Il d.lgs. 165/2001 ha sancito il diritto del dipendente ad essere adibito alle mansioni per le quali è stato assunto, o alle mansioni considerate equivalenti nell'ambito della classificazione professionale prevista dai contratti collettivi.

La lettera dell’articolo 52 del d.lgs. 165/2001 specifica un concetto di equivalenza formale, ancorato cioè ad una valutazione demandata ai contratti collettivi. Condizione necessaria e sufficiente affinché le mansioni possano essere considerate equivalenti è la mera previsione in tal senso da parte della contrattazione collettiva, indipendentemente dalla professionalità specifica che il lavoratore possa avere acquisito in una precedente fase del rapporto di lavoro alle dipendenze della Pubblica Amministrazione.

In materia di pubblico impiego contrattualizzzato, il d.lgs. 165/2001 ha assegnato rilievo, per le esigenze di duttilità del servizio e di buon andamento della Pubblica Amministrazione, solo al criterio dell'equivalenza formale con riferimento alla classificazione prevista in astratto dai contratti collettivi, indipendentemente dalla professionalità in concreto acquisita, senza che possa quindi aversi riguardo alla tutela del bagaglio professionale del lavoratore, e senza che il giudice possa sindacare in concreto la natura equivalente della mansione.

Non è ravvisabile alcuna violazione qualora le nuove mansioni rientrino nella medesima area professionale prevista dal contratto collettivo.
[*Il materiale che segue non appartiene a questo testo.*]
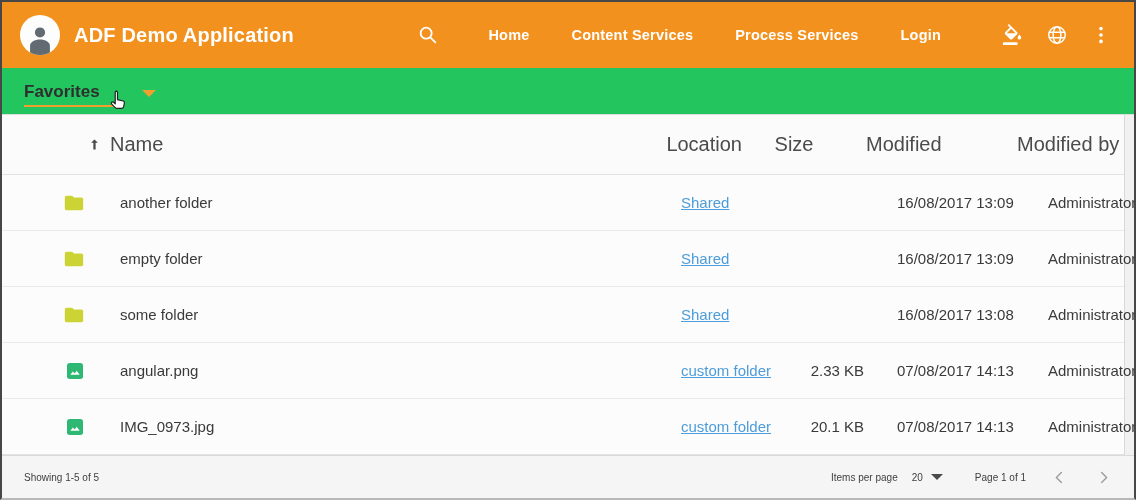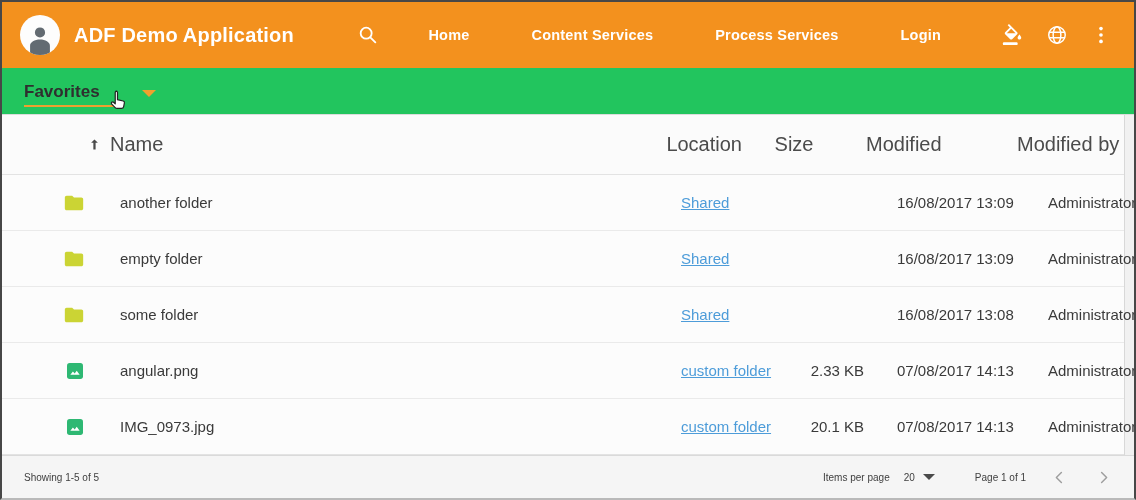"Home" .nav { gap: 20px -> none }
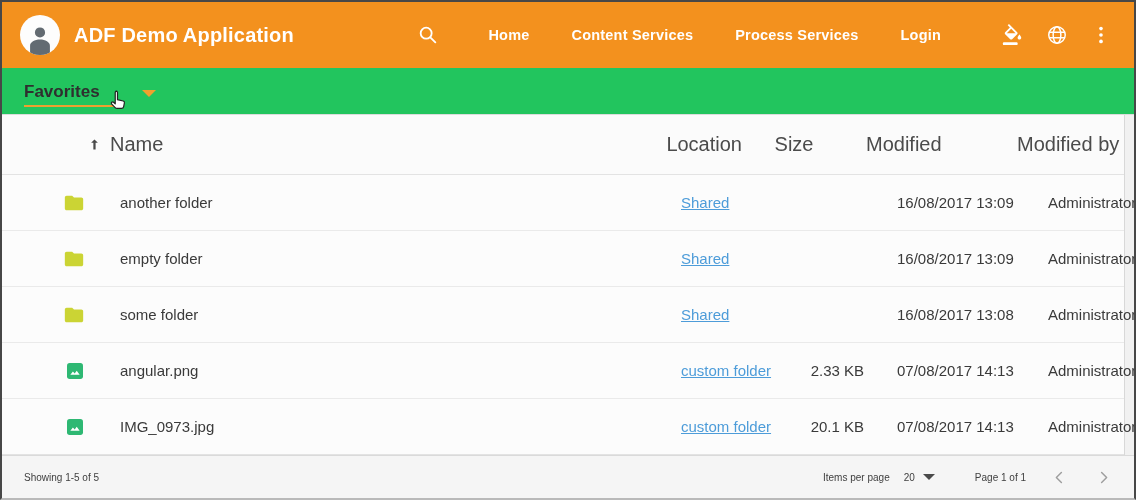"Page 1 of 1" .page-label { margin: 0 0 0 40px -> 0 0 0 32px }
Condizione necessaria e sufficiente affinché le mansioni possano essere considerate equivalenti è la mera previsione in tal senso da parte della contrattazione collettiva, indipendentemente dalla professionalità acquisita. Il riferimento all'aspetto, necessariamente soggettivo, del concetto di professionalità acquisita, mal si concilia con le esigenze di certezza, di corrispondenza tra mansioni e posto in organico, alla stregua dello schematismo che ancora connota e caratterizza il rapporto di lavoro pubblico.

Tale nozione di equivalenza in senso formale comporta che tutte le mansioni ascrivibili a ciascuna categoria, in quanto professionalmente equivalenti, sono esigibili e l'assegnazione di mansioni equivalenti costituisce atto di esercizio del potere determinativo dell'oggetto del contratto di lavoro.

Resta comunque salva l'ipotesi che la destinazione ad altre mansioni comporti il sostanziale svuotamento dell'attività lavorativa.

Nel caso affrontato, è risultato accertato che la posizione organizzativa attribuita all’interessata, con il riassetto organizzativo attuato dall'Ente corrispondesse, nell'organizzazione degli uffici, al pari di quelle in precedenza assegnate, alla categoria di inquadramento posseduta.

E’ stato, quindi, escluso il diritto a permanere in un determinata posizione alla stregua di una verifica in senso sostanziale della equivalenza: l'assegnazione alle nuove mansioni, corrispondenti nel mutato assetto organizzativo al livello di inquadramento posseduto dalla lavoratrice, in quanto formalmente equivalenti, non è stato ritenuto violazione dell’articolo 52 del d.lgs. 165/2001.